The Everyday comes in the same colour options as most of Magpul’s plastic firearms parts and accessories and it’s actually made in the US, whereas most of the EDC-culture gear you’ll find out there which isn’t firearm related will most likely come from the same country as most of everything else. At $25 the Everyday is a bit of a price hike vs the $17 Essential when you look at the percentage, but based on carrying this fabric around for a few months now I’m confident in saying you’ll get many years use out of one of these. In fact I’d say it’ll last a lot longer than it takes any leather wallet to reach that point where the external smooth hide surface of said leather has gotten ratty and chipped and exposed the grey suede underneath.
What I’d do myself is keep a leather wallet in a drawer ready for any type of ‘going out’ that might involve a touch of class or just generally wanting to come across as not being any type of prepper or EDC/CCW type (for any reason you may personally happen to have).

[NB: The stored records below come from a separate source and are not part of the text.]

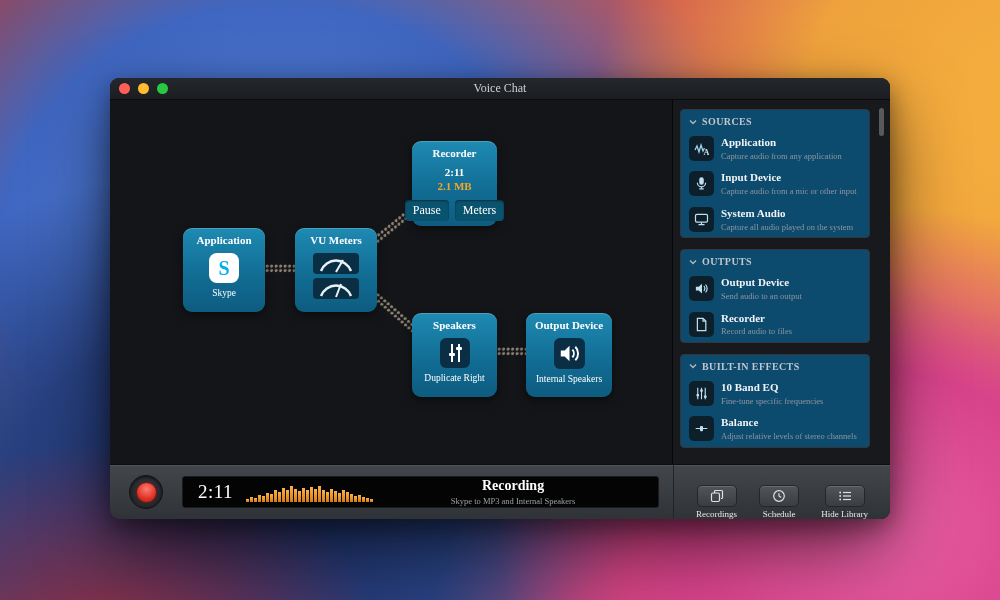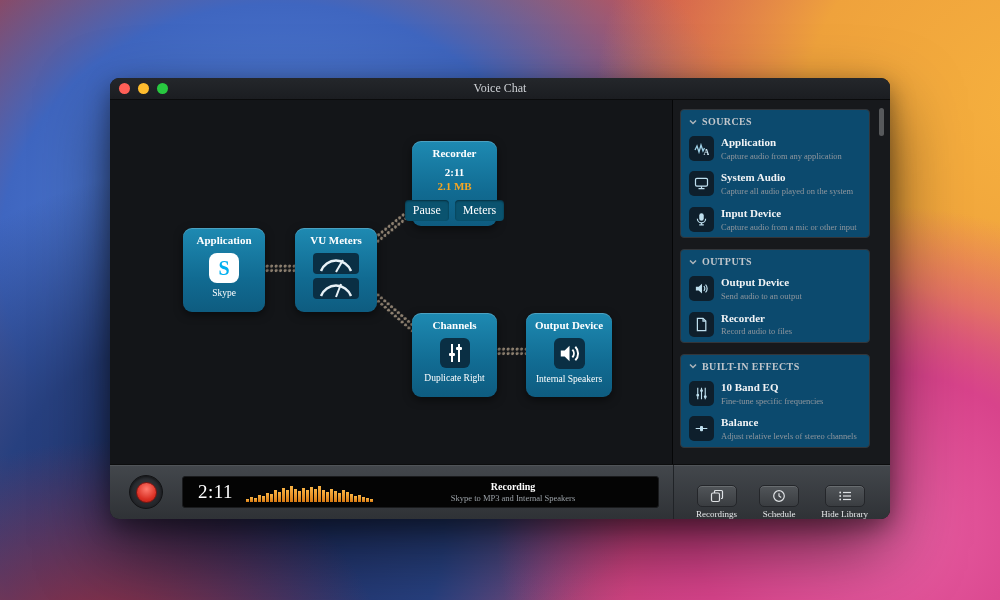--- a/index.html
+++ b/index.html
@@ -205,19 +205,6 @@
           <div class="sb-item">
             <span class="sb-ic">
               <svg width="15" height="15" viewBox="0 0 16 16">
-                <rect x="1.6" y="2.6" width="12.8" height="8.2" rx="1.4" fill="none" stroke="#bfe0ef" stroke-width="1.3"></rect>
-                <line x1="8" y1="10.8" x2="8" y2="13" stroke="#bfe0ef" stroke-width="1.3"></line>
-                <line x1="4.8" y1="13.4" x2="11.2" y2="13.4" stroke="#bfe0ef" stroke-width="1.3"></line>
-              </svg>
-            </span>
-            <span class="sb-tx">
-              <span class="sb-title">System Audio</span>
-              <span class="sb-desc">Capture all audio played on the system</span>
-            </span>
-          </div>
-          <div class="sb-item">
-            <span class="sb-ic">
-              <svg width="15" height="15" viewBox="0 0 16 16">
                 <rect x="5.6" y="1.2" width="4.8" height="8" rx="2.4" fill="#bfe0ef"></rect>
                 <path d="M3.6 7.2 a4.4 4.4 0 0 0 8.8 0" fill="none" stroke="#bfe0ef" stroke-width="1.3"></path>
                 <line x1="8" y1="11.6" x2="8" y2="13.6" stroke="#bfe0ef" stroke-width="1.3"></line>
@@ -227,6 +214,19 @@
             <span class="sb-tx">
               <span class="sb-title">Input Device</span>
               <span class="sb-desc">Capture audio from a mic or other input</span>
+            </span>
+          </div>
+          <div class="sb-item">
+            <span class="sb-ic">
+              <svg width="15" height="15" viewBox="0 0 16 16">
+                <rect x="1.6" y="2.6" width="12.8" height="8.2" rx="1.4" fill="none" stroke="#bfe0ef" stroke-width="1.3"></rect>
+                <line x1="8" y1="10.8" x2="8" y2="13" stroke="#bfe0ef" stroke-width="1.3"></line>
+                <line x1="4.8" y1="13.4" x2="11.2" y2="13.4" stroke="#bfe0ef" stroke-width="1.3"></line>
+              </svg>
+            </span>
+            <span class="sb-tx">
+              <span class="sb-title">System Audio</span>
+              <span class="sb-desc">Capture all audio played on the system</span>
             </span>
           </div>
         </section>

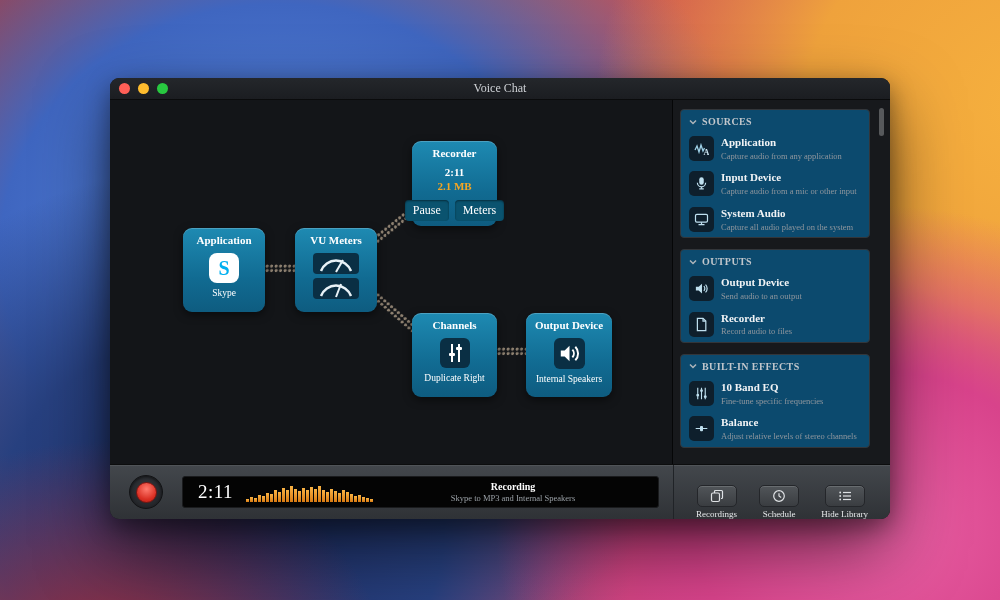--- a/index.html
+++ b/index.html
@@ -154,7 +154,7 @@
         </div>
 
         <div class="block blk-ch">
-          <div class="hd">Channels</div>
+          <div class="hd">Speakers</div>
           <div class="ic-tile">
             <svg width="30" height="30" viewBox="0 0 30 30">
               <rect width="30" height="30" rx="6" fill="#0a2f44"></rect>

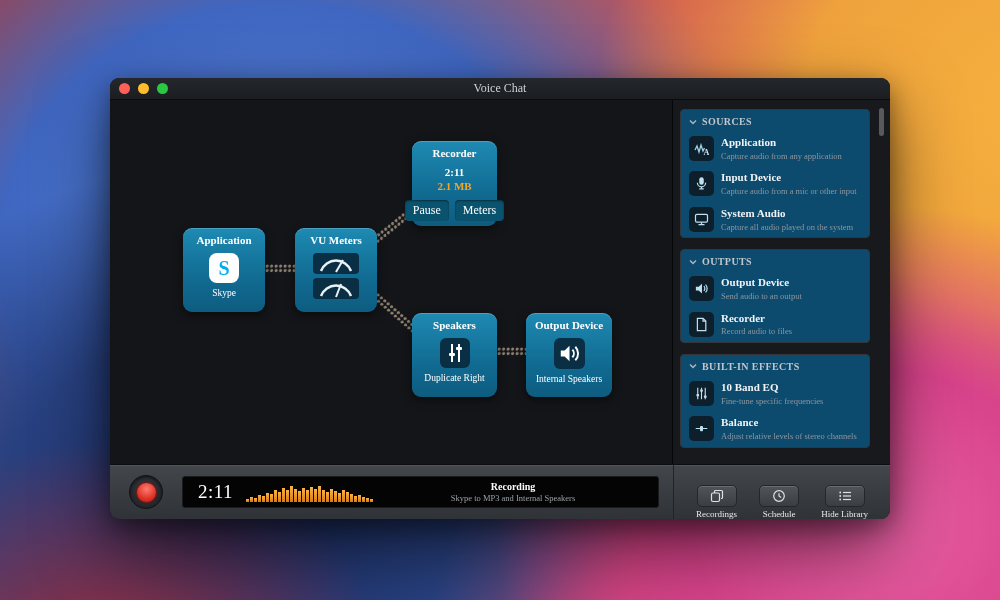--- a/index.html
+++ b/index.html
@@ -84,7 +84,7 @@
   .vu{display:flex;align-items:flex-end;height:20px;width:142px;gap:1px;}
   .vu-bar{width:3px;background:linear-gradient(#f9b344,#d87a12);}
   .status{flex:1;text-align:center;line-height:1.3;padding-right:20px;}
-  .status-title{display:block;font-size:10px;font-weight:700;color:#fff;}
+  .status-title{display:block;font-size:14px;font-weight:700;color:#fff;}
   .status-sub{display:block;font-size:8.5px;color:#9aa0a6;}
   .bar-buttons{flex:0 0 217px;align-self:stretch;display:flex;justify-content:space-evenly;
     align-items:flex-end;padding-top:20px;border-left:1px solid #202327;box-sizing:border-box;}

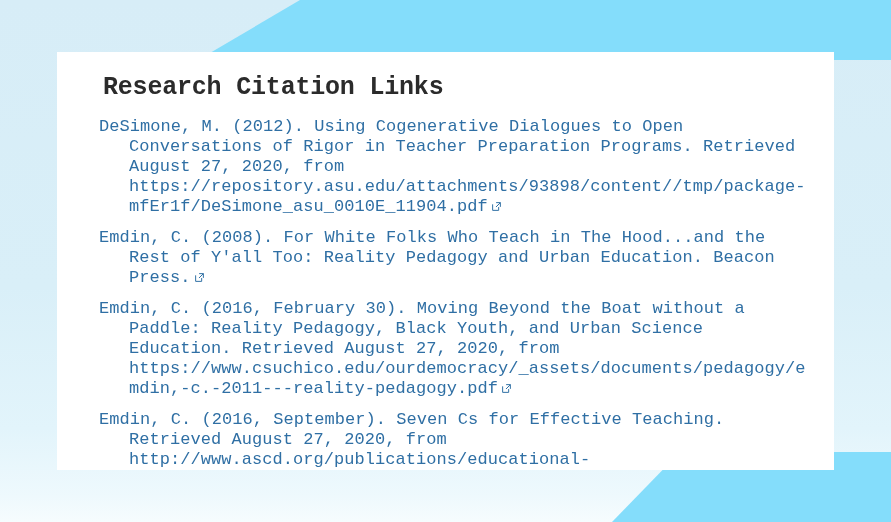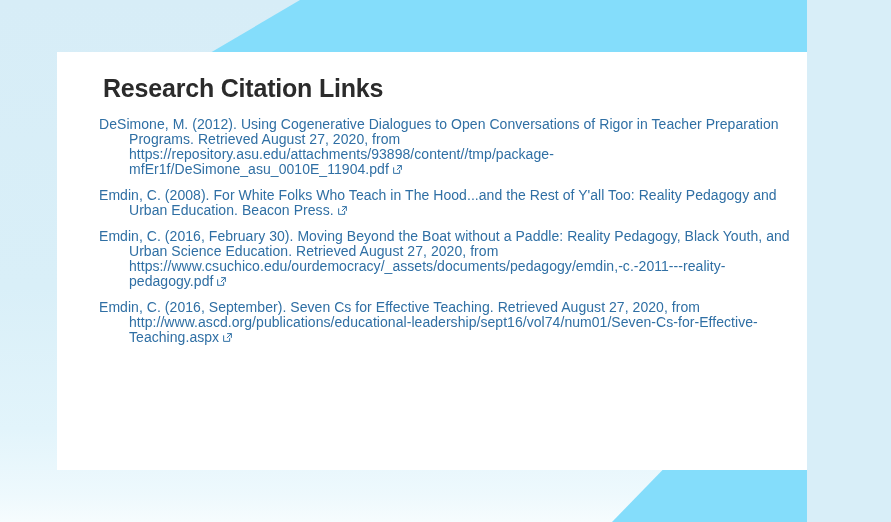--- a/index.html
+++ b/index.html
@@ -16,10 +16,11 @@
 
   #stage {
     position: relative;
-    width: 807px;
+    width: 891px;
     height: 522px;
     overflow: hidden;
     background: linear-gradient(180deg, #d7edf7 0%, #d9eff8 55%, #e2f4fb 82%, #eef9fd 95%, #f6fcfe 100%);
+    font-family: Liberation Mono, monospace;
   }
 
   

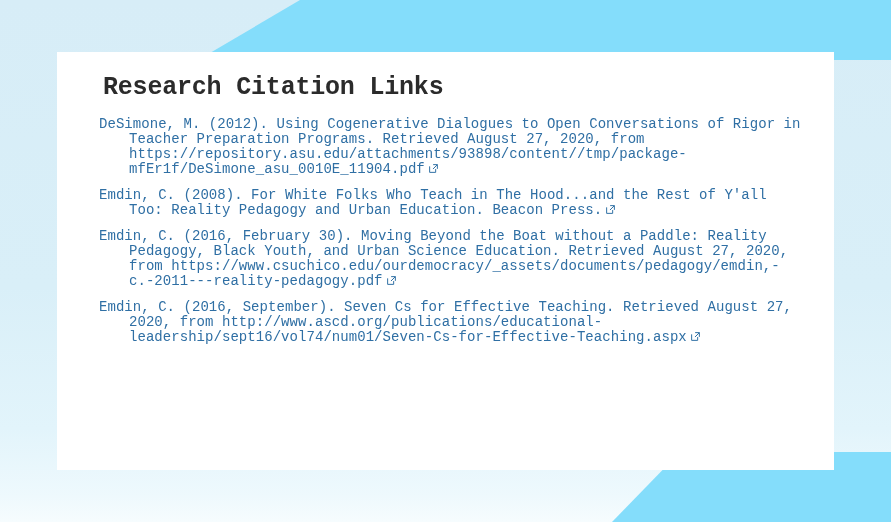--- a/index.html
+++ b/index.html
@@ -72,8 +72,8 @@
 
   .citation-item {
     color: #2f6fa4;
-    font-size: 14px;
-    line-height: 15px;
+    font-size: 17px;
+    line-height: 20px;
     padding-left: 46px;
     text-indent: -30px;
     margin-bottom: 11px;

What I do myself for example is have a horrendously bight Magpul phone case that provides protection and easy spotting to use every day, then a slim, plain black phone case to take to nice bars and restaurants and the like where I might be wearing chinos or a suit and want to trick normal people in to thinking I’m a standard adult human. Same kind of story with my wallet and watch.
I’m really glad I took the figurative leap of faith over to this style of wallet and I’m going to continue to keep the Magpul Everyday as my primary day-to-day until it either breaks or I find something better. However at this current moment it quite literally carries exactly what I need it to carry and nothing more so unless the cards/cash I need to carry change then my wallet isn’t going to.